Repeat only the lines below from the one that contains "de la solución." through the final line, exactly. Omit pictures.

Records contained in a dataset
# # #

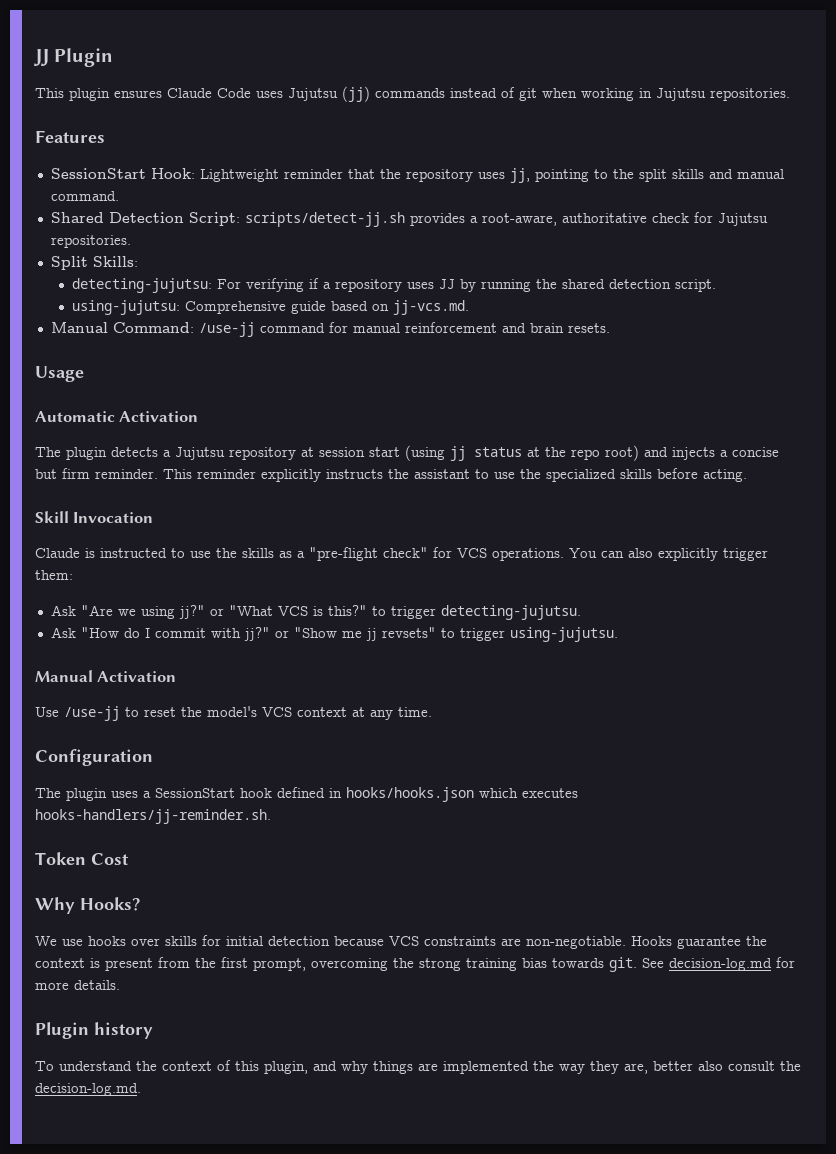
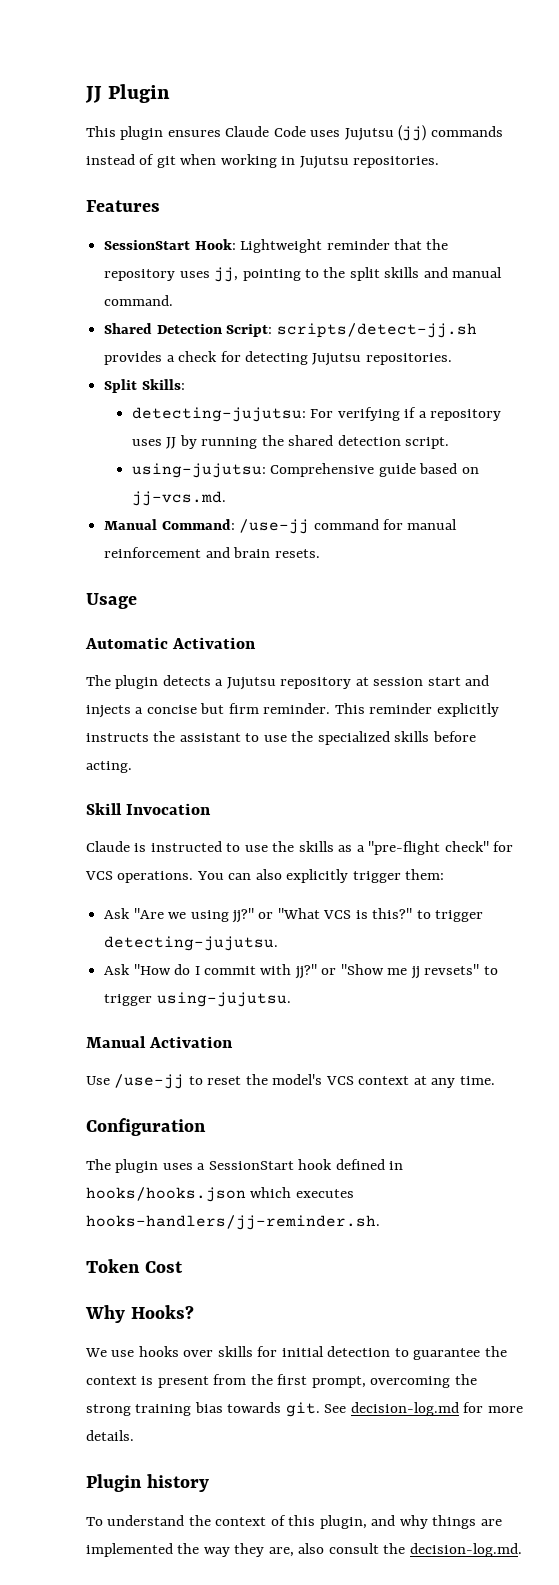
- Shared Detection Script: scripts/detect-jj.sh provides a root-aware, authoritative check for Jujutsu repositories.
+ Shared Detection Script: scripts/detect-jj.sh provides a check for detecting Jujutsu repositories.
- The plugin detects a Jujutsu repository at session start (using jj status at the repo root) and injects a concise but firm reminder.
+ The plugin detects a Jujutsu repository at session start and injects a concise but firm reminder.
- We use hooks over skills for initial detection because VCS constraints are non-negotiable. Hooks guarantee the context is present from the first prompt, overcoming the strong training bias towards git.
+ We use hooks over skills for initial detection to guarantee the context is present from the first prompt, overcoming the strong training bias towards git.
- To understand the context of this plugin, and why things are implemented the way they are, better also consult the decision-log.md.
+ To understand the context of this plugin, and why things are implemented the way they are, also consult the decision-log.md.

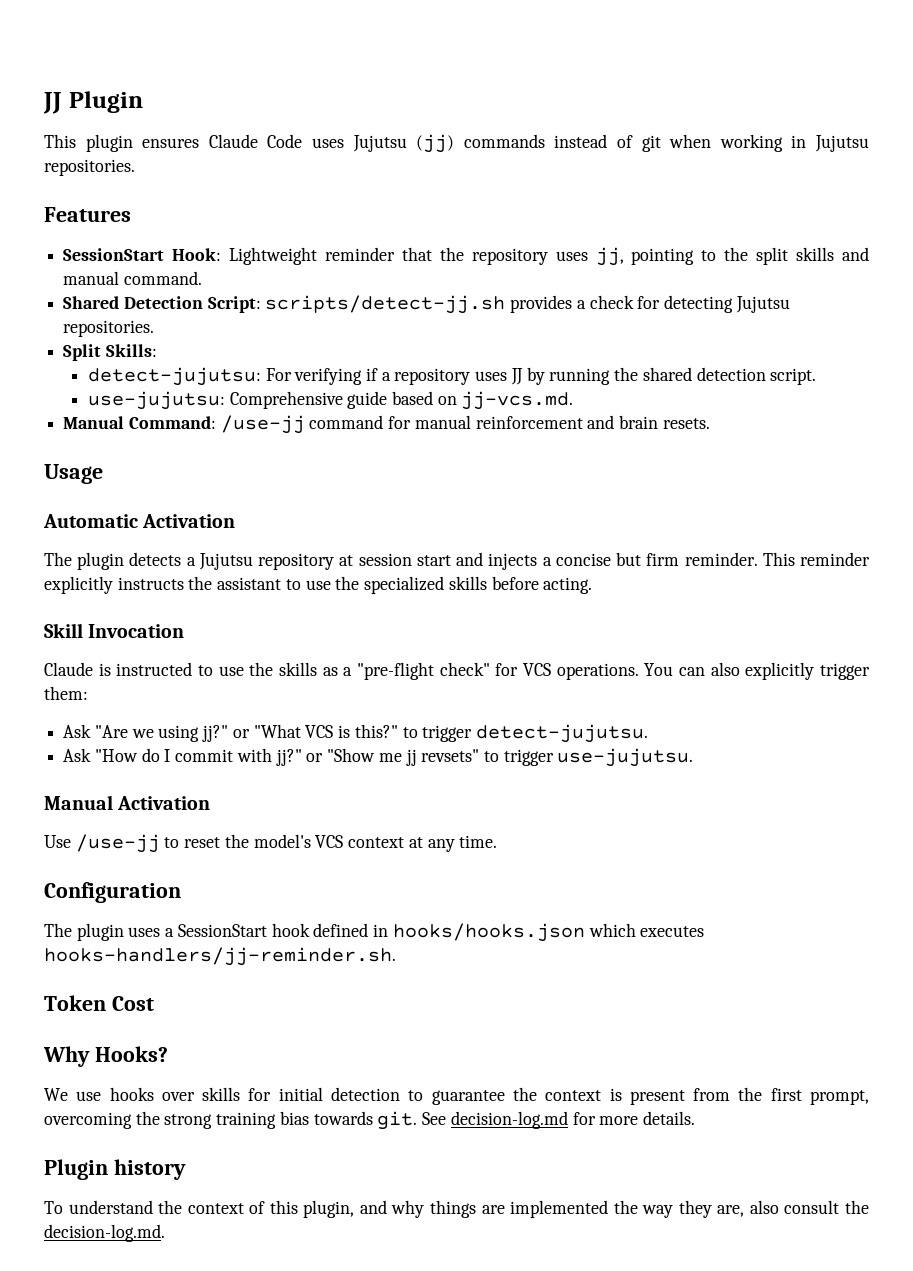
- detecting-jujutsu: For verifying if a repository uses JJ by running the shared detection script.
+ detect-jujutsu: For verifying if a repository uses JJ by running the shared detection script.
- using-jujutsu: Comprehensive guide based on jj-vcs.md.
+ use-jujutsu: Comprehensive guide based on jj-vcs.md.
- Ask "Are we using jj?" or "What VCS is this?" to trigger detecting-jujutsu.
+ Ask "Are we using jj?" or "What VCS is this?" to trigger detect-jujutsu.
- Ask "How do I commit with jj?" or "Show me jj revsets" to trigger using-jujutsu.
+ Ask "How do I commit with jj?" or "Show me jj revsets" to trigger use-jujutsu.

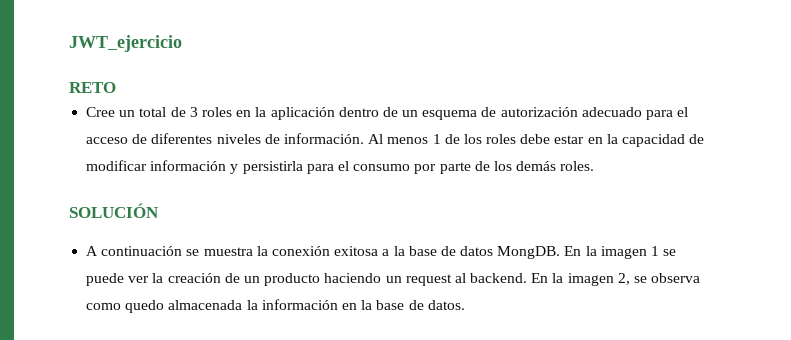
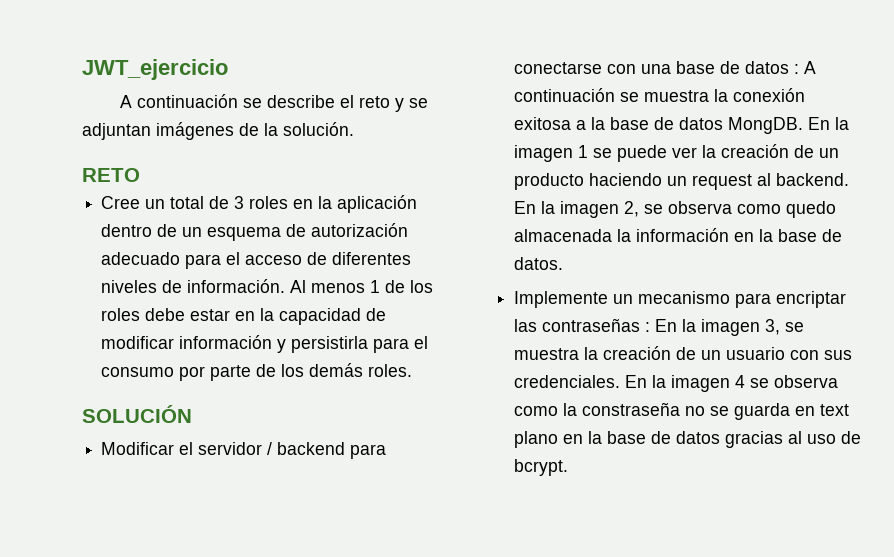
+ A continuación se describe el reto y se adjuntan imágenes de la solución.
- A continuación se muestra la conexión exitosa a la base de datos MongDB.
+ Modificar el servidor / backend para conectarse con una base de datos : A continuación se muestra la conexión exitosa a la base de datos MongDB.
+ Implemente un mecanismo para encriptar las contraseñas : En la imagen 3, se muestra la creación de un usuario con sus credenciales. En la imagen 4 se observa como la constraseña no se guarda en text plano en la base de datos gracias al uso de bcrypt.

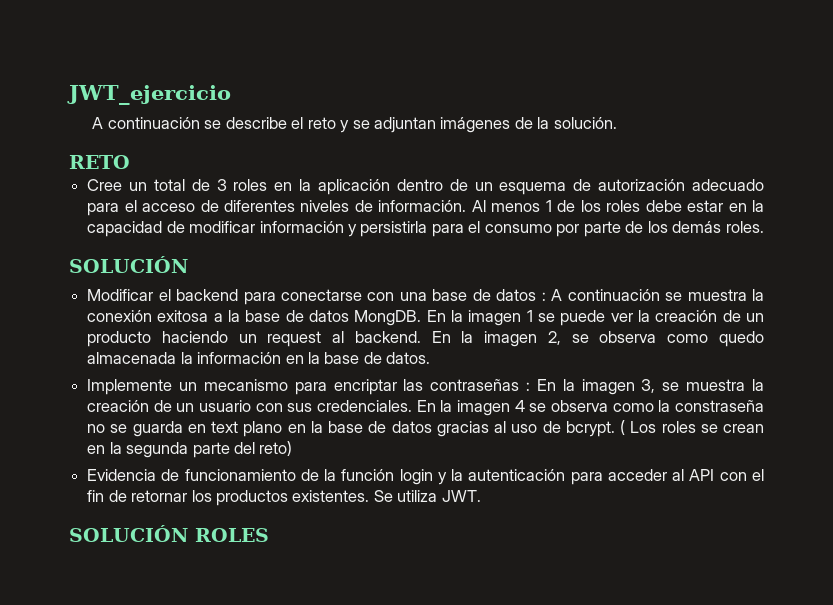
- Modificar el servidor / backend para conectarse con una base de datos : A continuación se muestra la conexión exitosa a la base de datos MongDB.
+ Modificar el backend para conectarse con una base de datos : A continuación se muestra la conexión exitosa a la base de datos MongDB.
+ ( Los roles se crean en la segunda parte del reto)
+ Evidencia de funcionamiento de la función login y la autenticación para acceder al API con el fin de retornar los productos existentes. Se utiliza JWT.
+ SOLUCIÓN ROLES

# # #

Worked solution:
+ A continuación se describe el reto y se adjuntan imágenes de la solución.
- A continuación se muestra la conexión exitosa a la base de datos MongDB.
+ Modificar el servidor / backend para conectarse con una base de datos : A continuación se muestra la conexión exitosa a la base de datos MongDB.
+ Implemente un mecanismo para encriptar las contraseñas : En la imagen 3, se muestra la creación de un usuario con sus credenciales. En la imagen 4 se observa como la constraseña no se guarda en text plano en la base de datos gracias al uso de bcrypt.

- Modificar el servidor / backend para conectarse con una base de datos : A continuación se muestra la conexión exitosa a la base de datos MongDB.
+ Modificar el backend para conectarse con una base de datos : A continuación se muestra la conexión exitosa a la base de datos MongDB.
+ ( Los roles se crean en la segunda parte del reto)
+ Evidencia de funcionamiento de la función login y la autenticación para acceder al API con el fin de retornar los productos existentes. Se utiliza JWT.
+ SOLUCIÓN ROLES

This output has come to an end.